When a good understanding of the small-scale model limitations is established, data generated at small scale may be leveraged to provide statistical limits (e.g., large-scale variability).

In Part 2, we will discuss the current opinion on how to execute small-scale model qualification for both upstream and downstream SSMs and analytical setup.

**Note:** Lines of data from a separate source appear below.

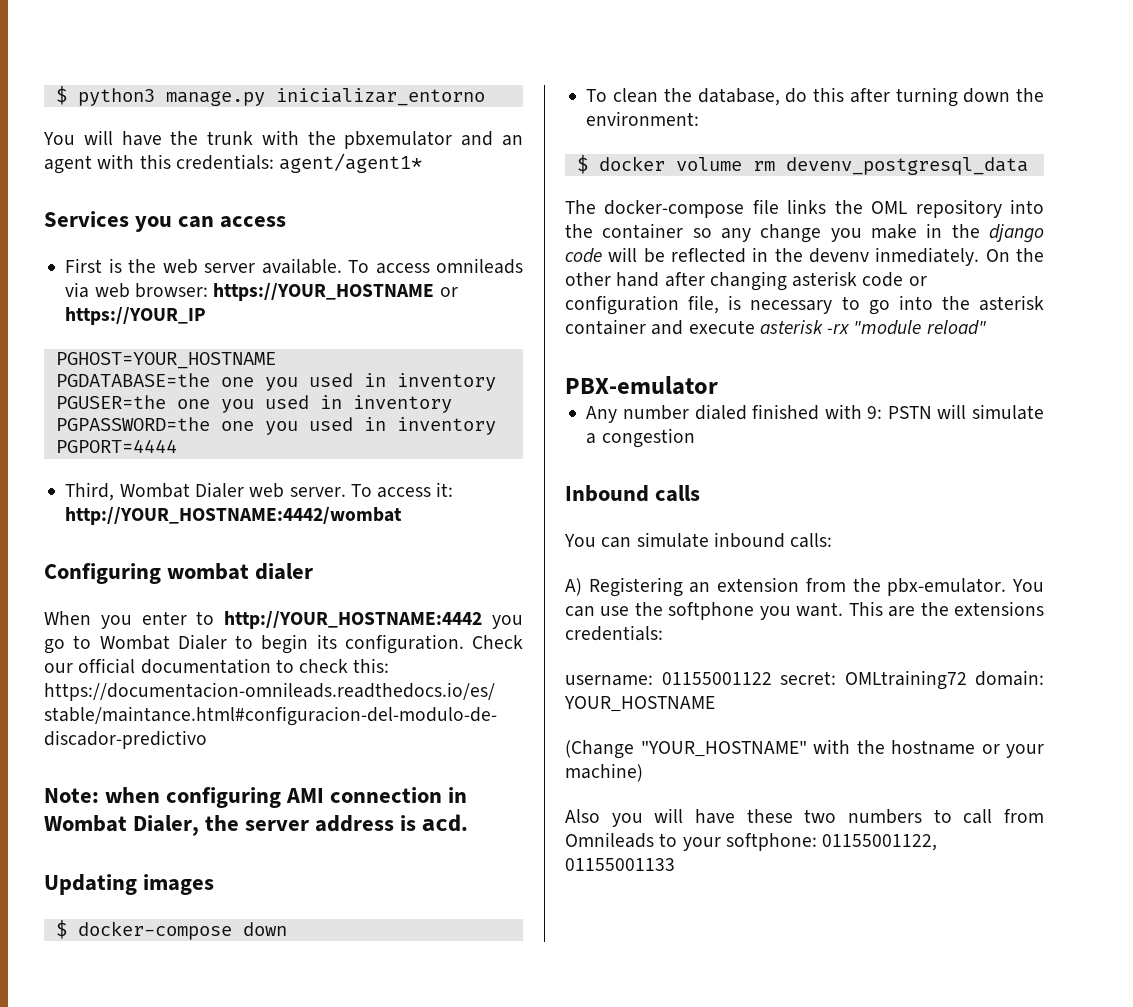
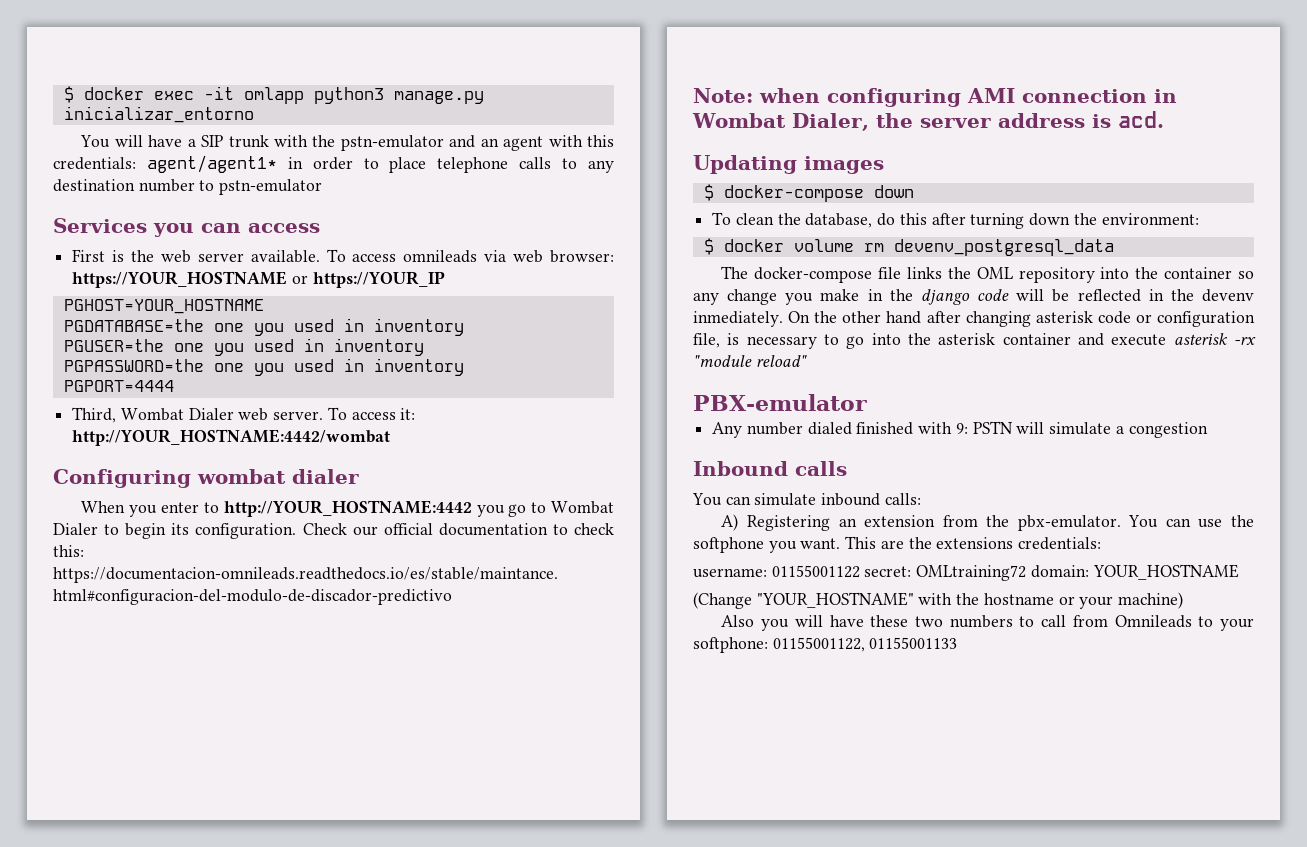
[55,86,67,105] $ -> [63,86,304,104] $ docker exec -it omlapp
[170,131,199,145] the -> [187,135,224,147] a SIP
[344,131,453,149] pbxemulator -> [340,135,444,151] pstn-emulator
(423, 163) none -> [287,157,615,173] [53,179,323,195] in order to place telephone calls to any destination number to pstn-emulator

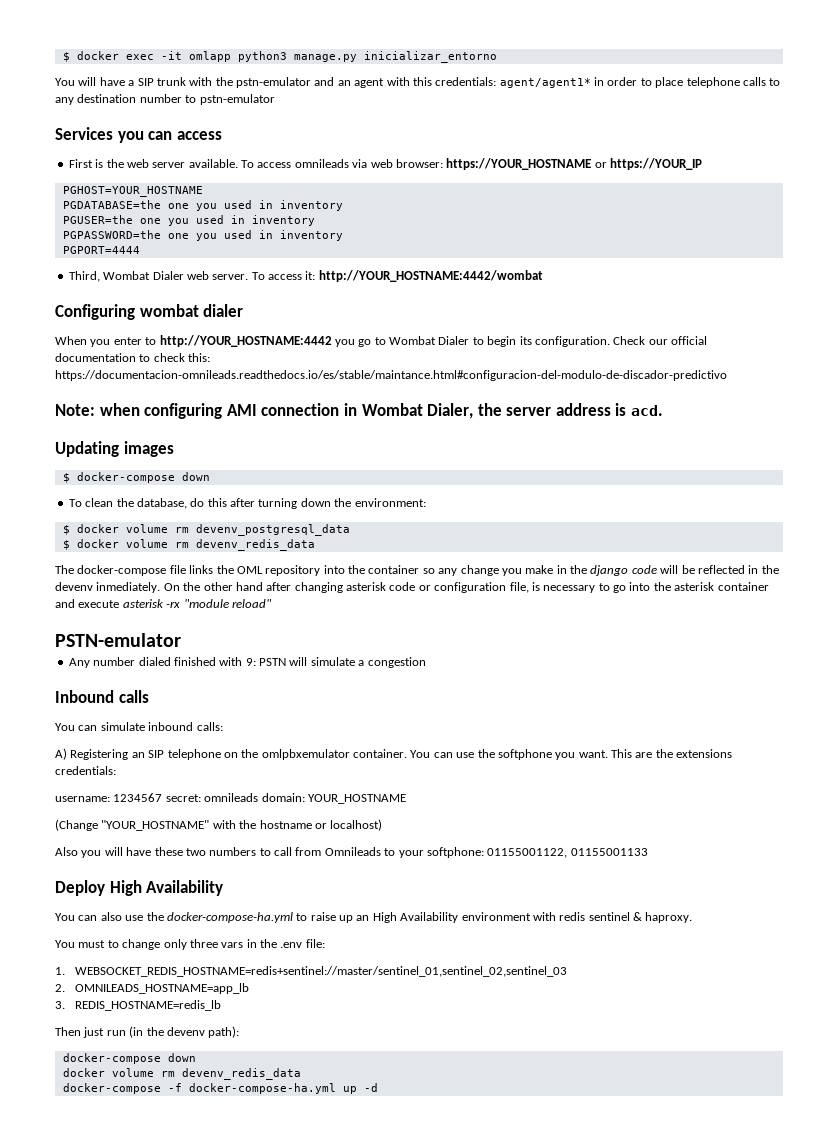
(1114, 247) none -> [62,539,315,551] // $ docker volume rm devenv_redis_data
[693,394,867,411] PBX-emulator -> [55,633,181,647] PSTN-emulator
[864,515,1121,531] extension from the pbx-emulator. -> [148,749,407,760] SIP telephone on the omlpbxemulator container.
[771,565,1027,581] 01155001122 secret: OMLtraining72 -> [113,793,259,802] 1234567 secret: omnileads
[1079,592,1184,609] your machine) -> [330,819,383,831] localhost)
(958, 643) none -> [55,880,224,896] [55,912,693,923] [55,939,325,950] [55,966,567,977] [55,983,249,994] [55,1000,221,1011] [55,1026,240,1038] [62,1053,196,1064] [62,1068,301,1080] [62,1083,378,1094] // Deploy High Availability // You can also use the docker-compose-ha.yml to raise up an High Availability environment with redis sentinel & haproxy. // You must to change only three vars in the .env file: // 1. WEBSOCKET_REDIS_HOSTNAME=redis+sentinel://master/sentinel_01,sentinel_02,sentinel_03 // 2. OMNILEADS_HOSTNAME=app_lb // 3. REDIS_HOSTNAME=redis_lb // Then just run (in the devenv path): // docker-compose down // docker volume rm devenv_redis_data // docker-compose -f docker-compose-ha.yml up -d

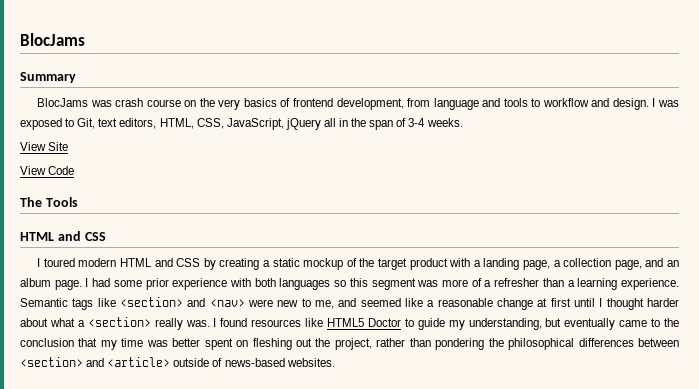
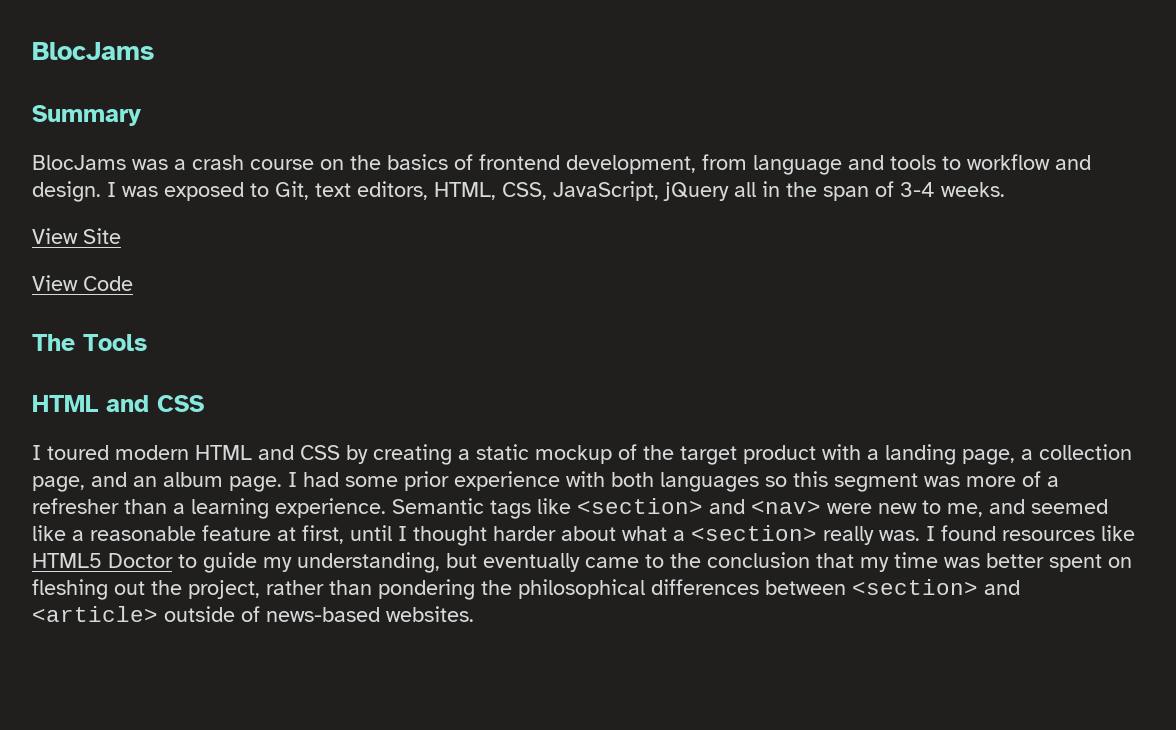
(112, 103) none -> [174,159,186,170] a
[218,99,241,110] very -> (381, 162) none
[496,298,571,310] change at first -> [202,525,344,544] feature at first,

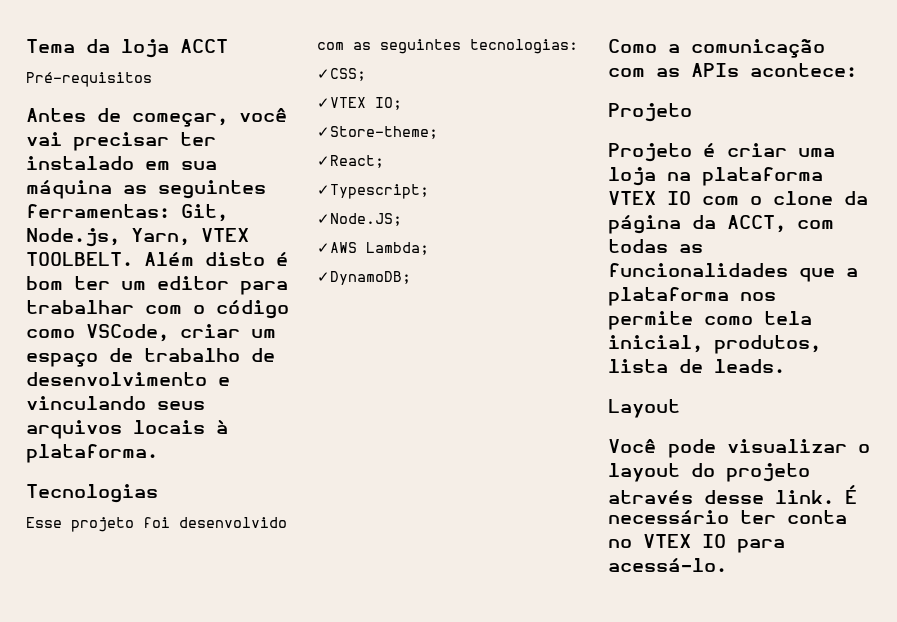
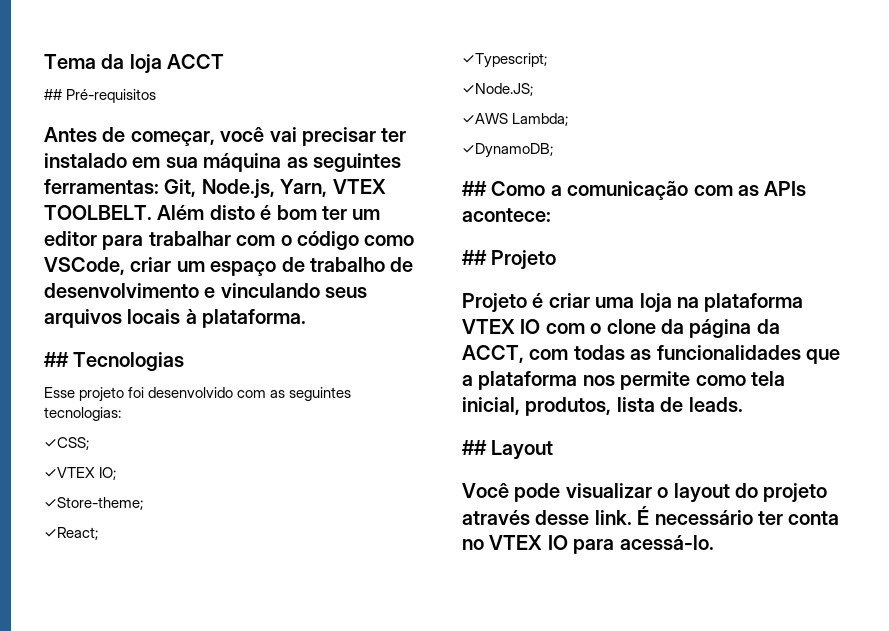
(228, 46) none -> [44,89,62,100] ##
(158, 453) none -> [44,352,69,367] ##
(411, 278) none -> [462,181,487,196] ##
(857, 70) none -> [462,250,487,265] ##
(785, 366) none -> [462,440,487,455] ##

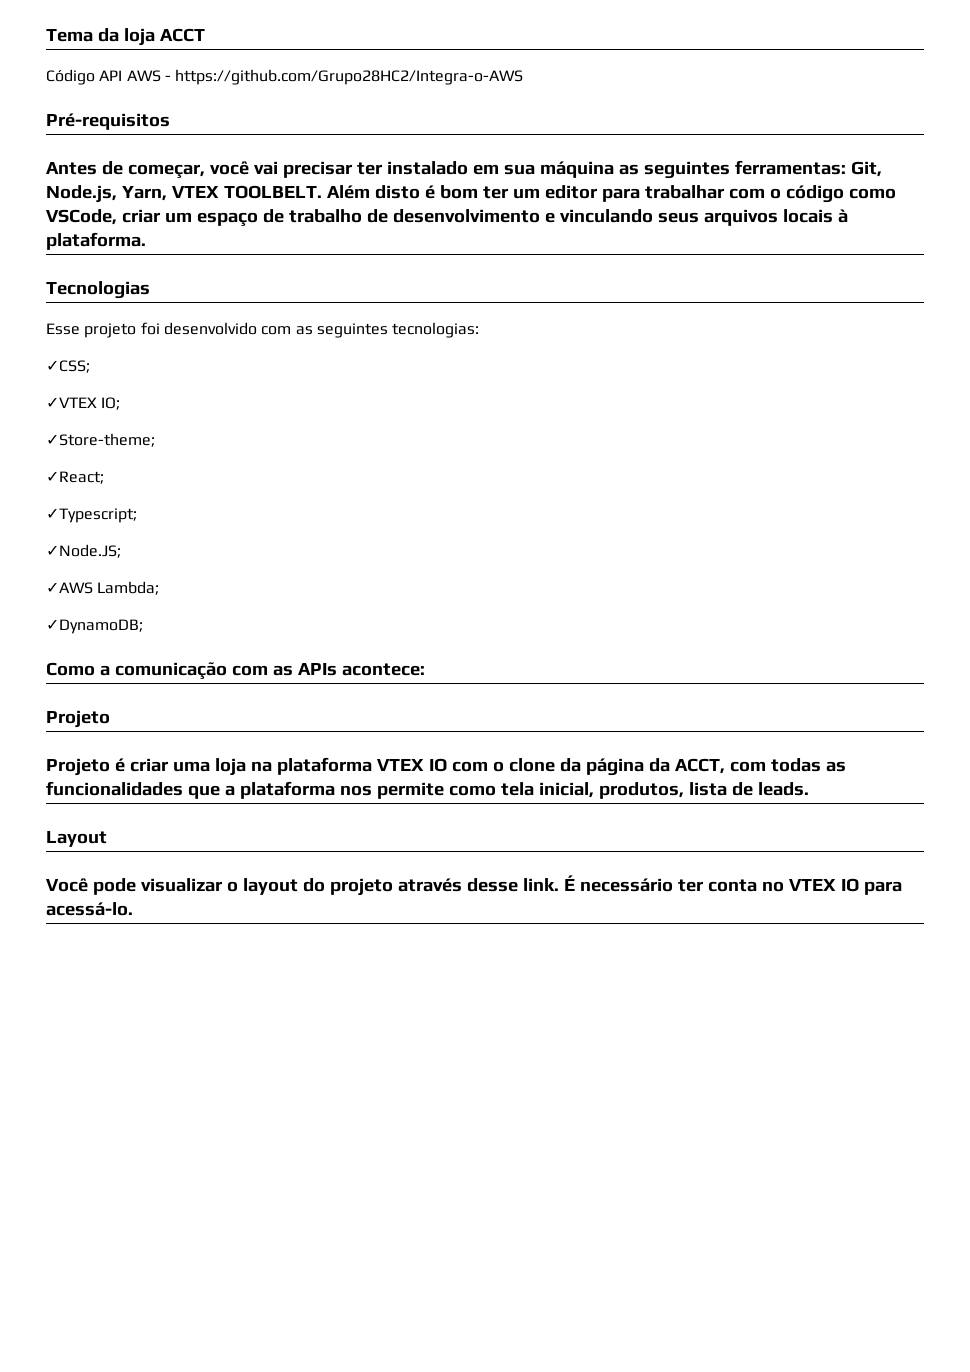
[44,89,62,100] ## -> [46,69,524,85] Código API AWS - https://github.com/Grupo28HC2/Integra-o-AWS //
[44,352,69,367] ## -> (146, 241) none
[462,181,487,196] ## -> (143, 626) none
[462,250,487,265] ## -> (425, 669) none
[462,440,487,455] ## -> (809, 789) none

Disclaimer: The approaches and methods presented in this paper resulted from surveys and discussions among team members from member companies. These approaches and methods do not in any way restrict member companies from using other approaches and methods they consider appropriate for their company’s studies. The authors have no other relevant affiliations or financial involvement with any organization or entity with a financial interest in or financial conflict with the subject matter or materials discussed in the manuscript apart from those disclosed.

References

  1. ICH Harmonised Tripartite Guideline Q11: Development and Manufacture of Drug Substances (Chemical Entities and Biotechnological/Biological Entities. International Conference on Harmonisation of Technical Requirements for Registration of Pharmaceuticals for Human Use. 01 May 2012.
  2. EMA/CHMP/BWP/187338/2014: Guideline on Process Validation for the Manufacture of Biotechnology-Derived Active Substances and Data to be Provided in the Regulatory Submission. European Medicines Agency, Committee for Human Medicinal Products. 28 Apr 2016.
  3. Food and Drug Administration (FDA). Process Validation: General Principles and Practices. Guidance for Industry. Jan 2011.
  4. ICH Harmonised Tripartite Guideline Q7: Good Manufacturing Practice Guide for Active Pharmaceutical Ingredients. International Conference on Harmonisation of Technical Requirements for Registration of Pharmaceuticals for Human Use. 10 Nov 2000.
  5. ICH Harmonised Tripartite Guideline Q9: Quality Risk Management. International Conference on Harmonisation of Technical Requirements for Registration of Pharmaceuticals for Human Use. 09 Nov 2005.
  6. ICH Harmonised Tripartite Guideline Q10: Pharmaceutical Quality System. International Conference on Harmonisation of Technical Requirements for Registration of Pharmaceuticals for Human Use. 04 Jun 2008.
  7. Justification of Small-scale Models: An Industry Perspective. BioPhorum Development Group, Qualification of Small-Scale Models Workstream. May 2021.
  8. ICH Harmonised Tripartite Guideline Q5A(R1): Viral Safety Evaluation of Biotechnology Products Derived from Cell Lines of Human or Animal Origin. International Conference on Harmonisation of Technical Requirements for Registration of Pharmaceuticals for Human Use. 23 Sep 1999.